Output exactly the lines that run from the line with "discount: none -> 50.00" to the end of the material, both ends included, and no other lines.
↓
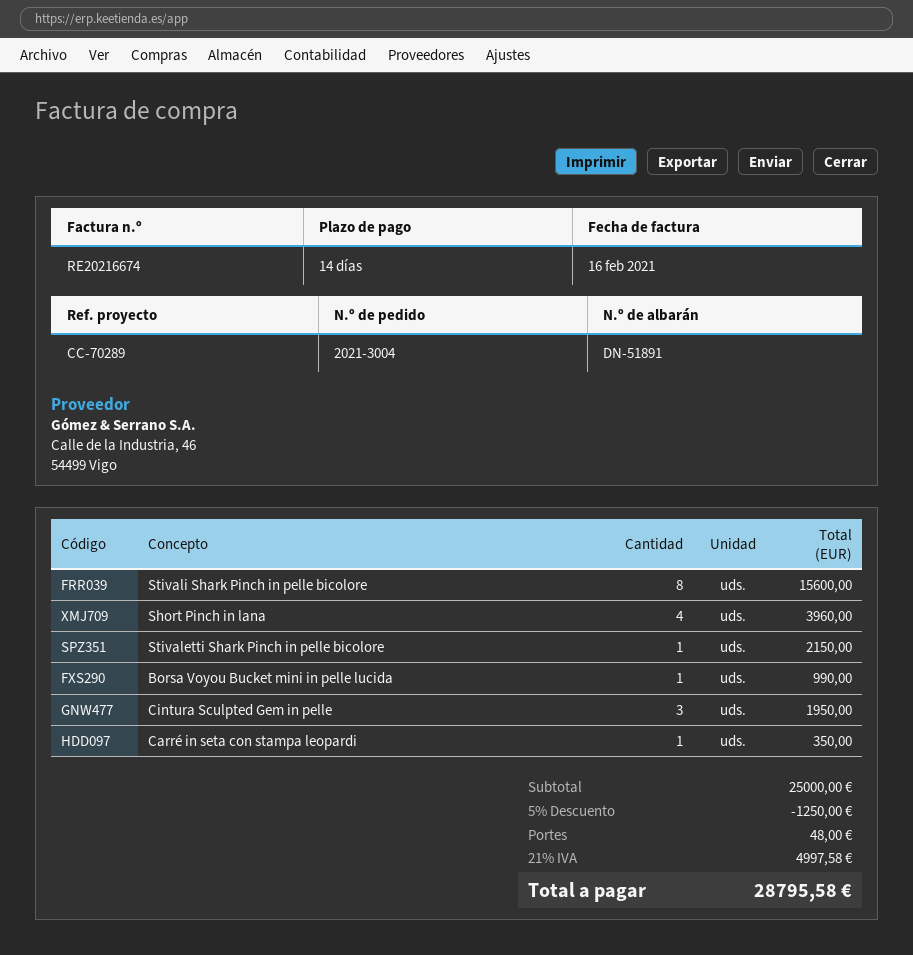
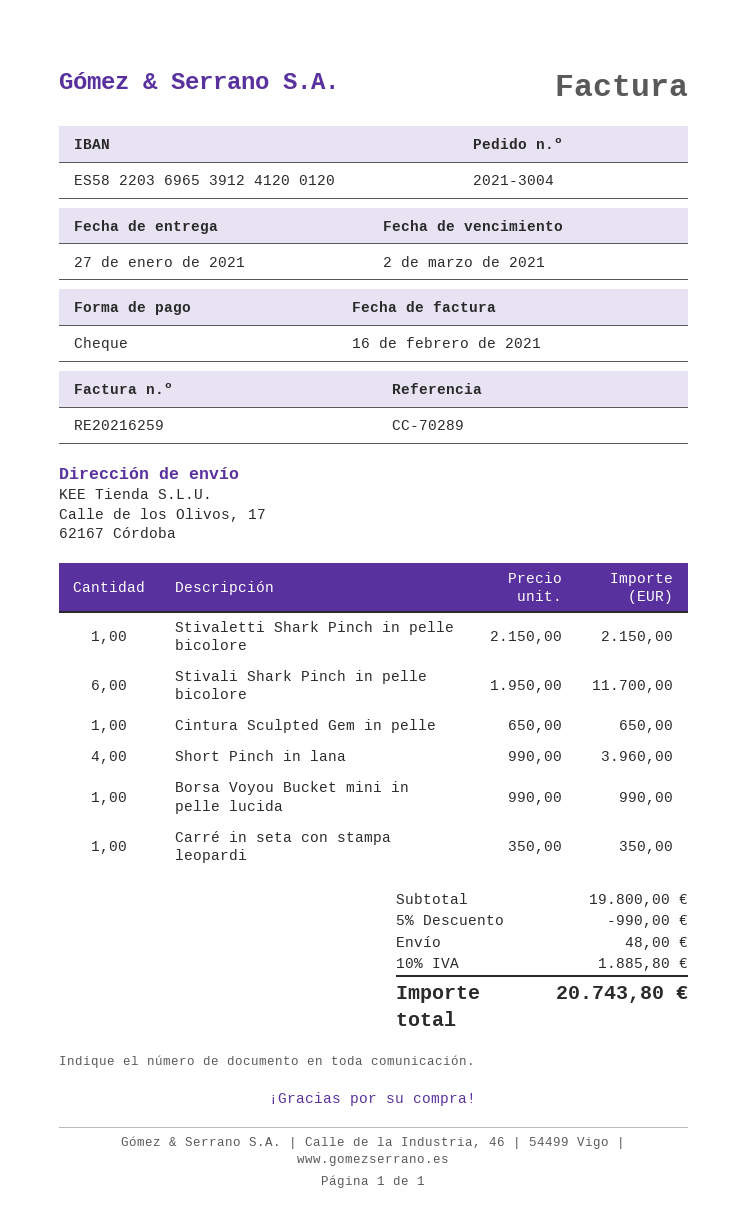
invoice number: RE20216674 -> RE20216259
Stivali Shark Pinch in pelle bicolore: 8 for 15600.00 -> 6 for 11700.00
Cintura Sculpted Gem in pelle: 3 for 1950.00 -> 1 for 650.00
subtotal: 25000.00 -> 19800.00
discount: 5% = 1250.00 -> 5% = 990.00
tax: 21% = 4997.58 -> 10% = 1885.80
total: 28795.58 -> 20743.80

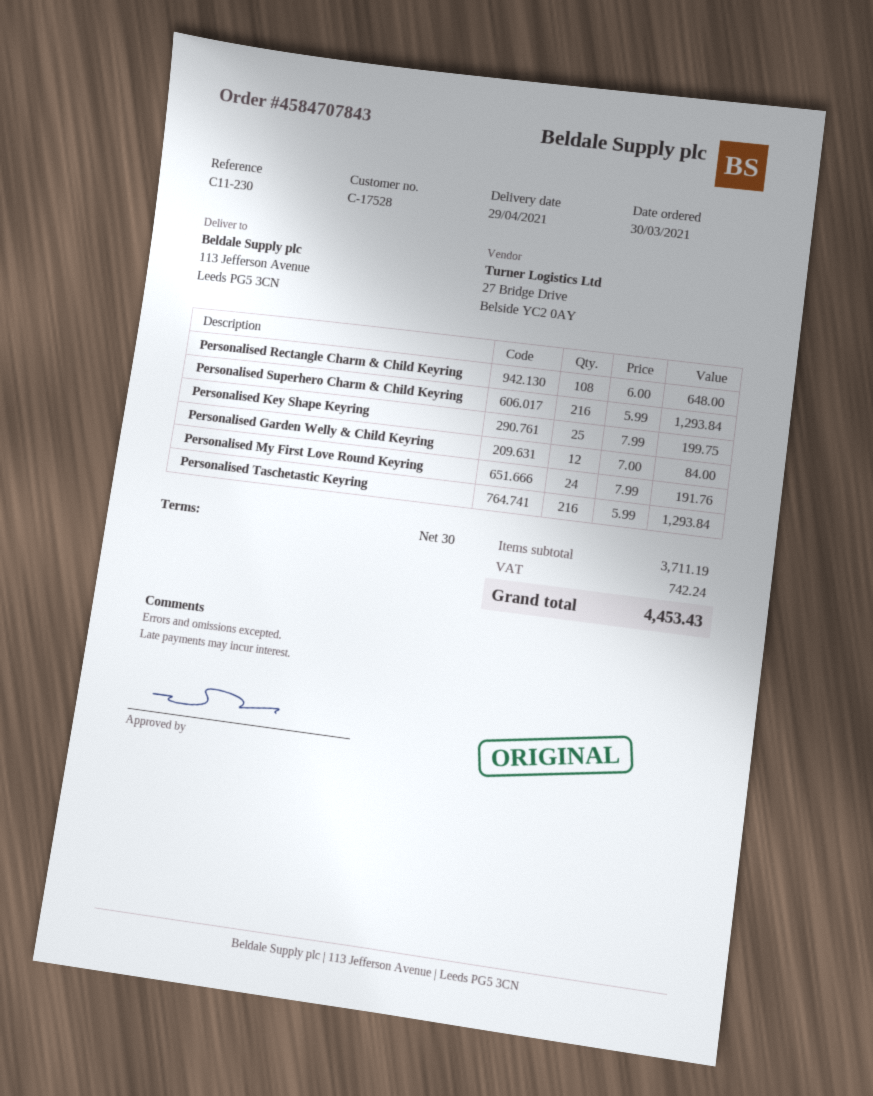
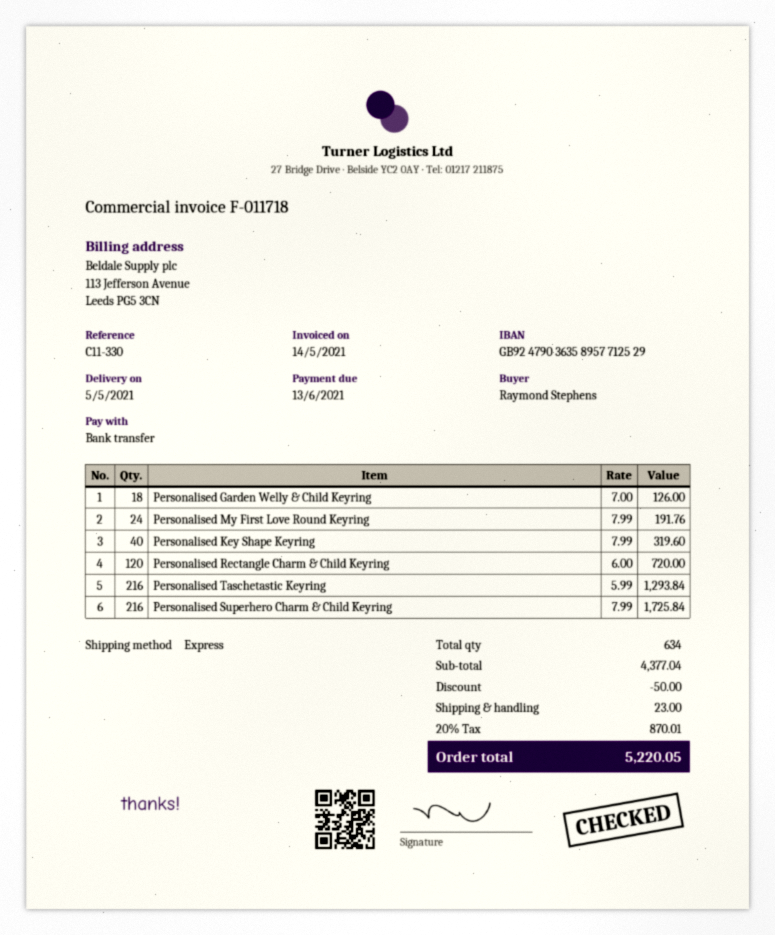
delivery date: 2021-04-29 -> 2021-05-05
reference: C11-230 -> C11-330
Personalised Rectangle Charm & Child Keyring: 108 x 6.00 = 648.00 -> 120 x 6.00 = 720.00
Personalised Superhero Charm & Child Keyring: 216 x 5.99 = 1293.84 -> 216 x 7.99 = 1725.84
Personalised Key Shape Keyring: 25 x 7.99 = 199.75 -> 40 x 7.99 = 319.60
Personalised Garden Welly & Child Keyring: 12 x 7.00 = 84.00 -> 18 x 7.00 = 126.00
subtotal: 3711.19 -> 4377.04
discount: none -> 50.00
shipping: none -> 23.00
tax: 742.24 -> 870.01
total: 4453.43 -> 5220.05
↑
• [TASK ANSWER]:
discount: none -> 50.00
shipping: none -> 23.00
tax: 742.24 -> 870.01
total: 4453.43 -> 5220.05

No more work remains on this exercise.